Ouve-se uma voz, a uma portinhola visinha, cortando uma conversa:
— Seja o que Deus quizer!
Quando aparece o dia, tudo quer ver a terra estranha, pela qual se vae combater. A planície estende-se até á linha do horizonte. Aqui e ali manchas florestaes; interminavelmente, verdes pradarias, onde pastam vacas leiteiras; campos de trigo, onde a lingua doirada de um sol ainda convalescente lambe gulosamente as hastes, espalhando a sua baba luminosa pelos regos d'agua.
Um soldado meu conhecido, de Barroso, passa junto da minha carruagem e despede-me o estribilho regional:
— O' meu alferes, isto p'r'aqui é que são terras!
Não se vê ninguém a trabalhar. A Terra é que oferece os seus opimos frutos ao homem. Esta gente deve viver quasi sem esforço. A agua corre por todos os lados, como sangue alegre e vivo e as sementeiras gradam por si, como nos nossos campos gradam as urzes e as estevas.
Pobre lavador de Traz-os-Montes, rasgando a enxadão os seios da encosta para poder comer um bocado de pão, remexendo de sol a sol, todo o santo dia, as entranhas do apertado vale para poder comer umas batatas á ceia! Pobre lavrador do Douro, transportando ás costas a terra que ha-de encher os interticios dos rochedos, onde os braços da videira se enrosquem, para que o sol toste os bagos loiros das uvas! Pobre lavrador minhoto, aproveitando as arvores para enforcar as videiras, e sachando o campo com a mesma devoção com que reza o padre nosso para se assegurar uma brôa de milho!
Como é que se não ha-de ter criado nesta terra uma grande civilisação, se a vida parece tão fácil que basta vivel-a?
Soam-nos aos ouvidos, durante o dia, nomes conhecidos de cidades, de rios, de regiões. Amolecidos, enfartados da viagem, mortos por chegar ao fim, tudo passa deante dos nossos olhos como um vago cosmorama.
Não sabemos ainda para onde vamos. Em Lisboa, baldearam-nos do comboio para o transporte, como a uma carneirada; em Brest meteram-nos nos vagões como uma teoria de escravos. Começam a buzinar-nos aos ouvidos com as necessidades estratégicas e o perigo da espionagem.
Pelo fim da tarde, o comboio estaca deante de uns barracões de madeira.

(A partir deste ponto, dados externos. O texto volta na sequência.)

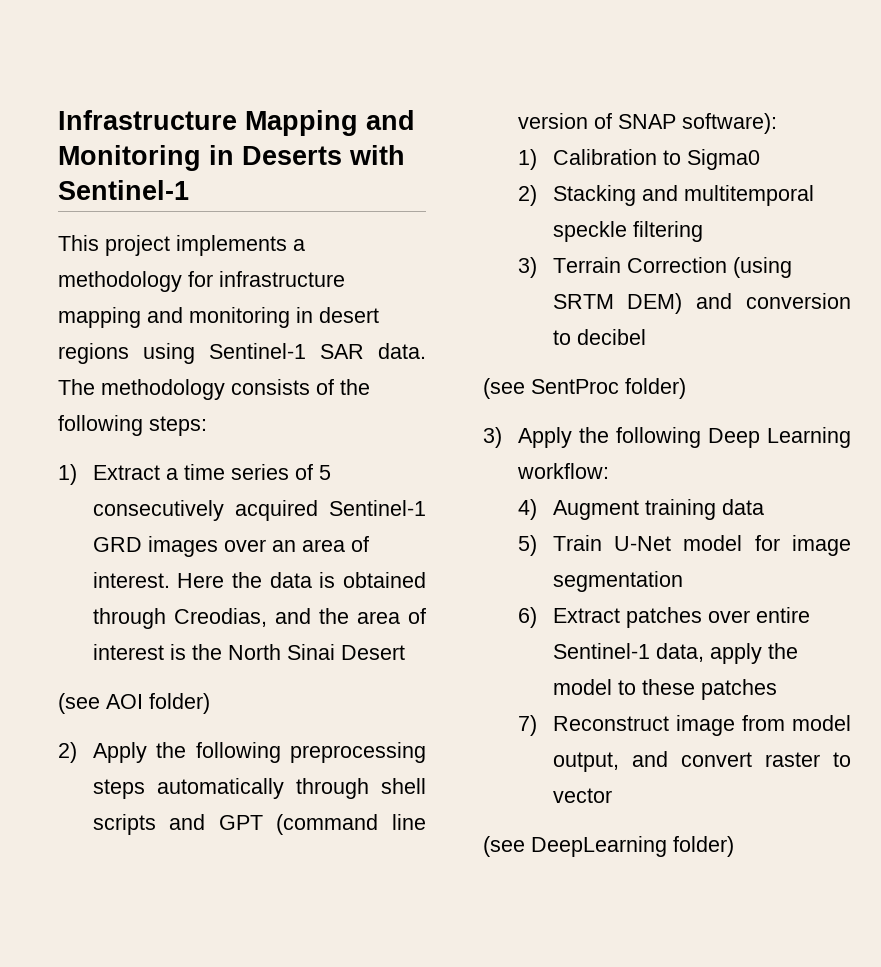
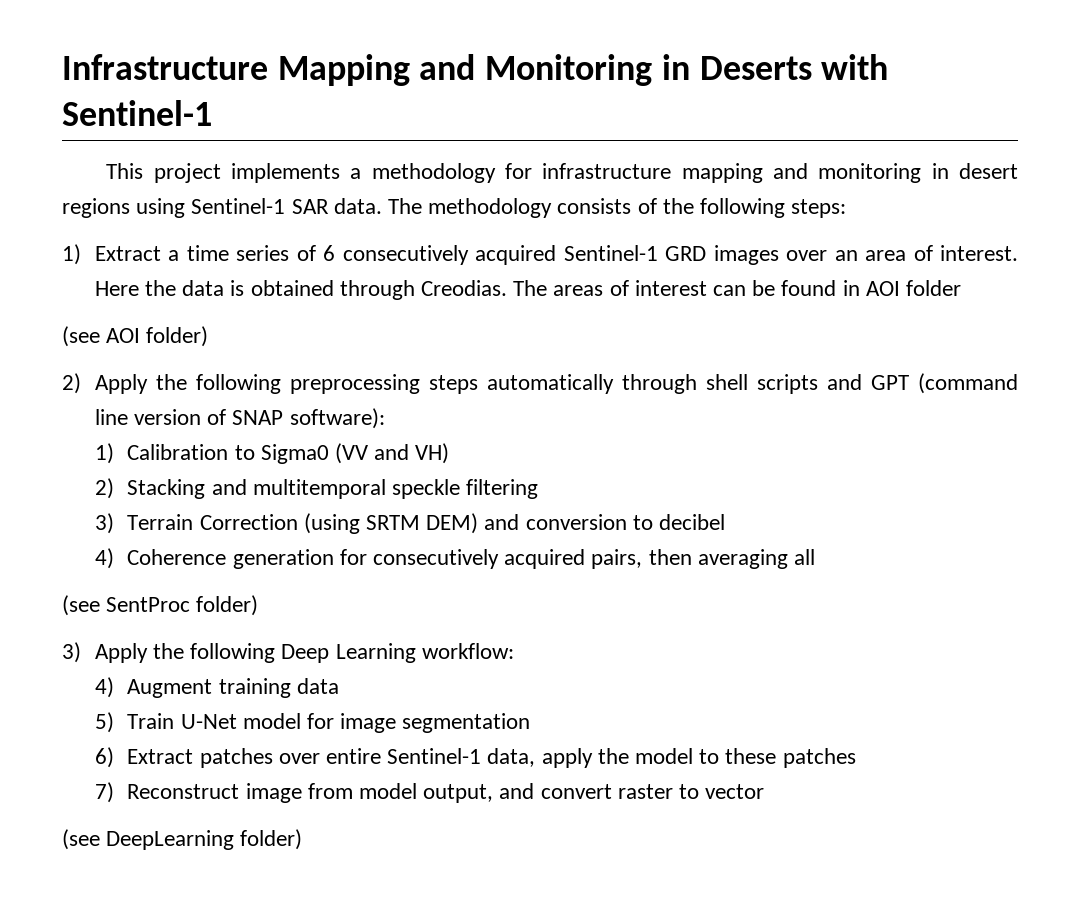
[318,465,331,480] 5 -> [323,245,336,261] 6
[173,608,426,627] [92,644,405,660] Creodias, and the area of interest is the North Sinai Desert -> [420,280,962,296] Creodias. The areas of interest can be found in AOI folder
(760, 159) none -> [334,443,450,464] (VV and VH)
(646, 337) none -> [94,548,816,569] // 4) Coherence generation for consecutively acquired pairs, then averaging all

Ouve-se falar portuguez. Trepa á carruagem um oficial de infanteria 6 e anuncia:
— E' aqui!
Equipamo-nos. Apeamos. Um grupo de oficiaes inglezes observa-nos. Uns prisioneiros alemães que trabalham na construção de uma nova via suspendem as picaretas e enviesam os olhares para estes novos inimigos.
Quando começamos a subir para o acampamento, em coluna de marcha, com uma banda á frente, um aeroplano paira por cima de nós, como um grande abutre de azas abertas, espionando a preza.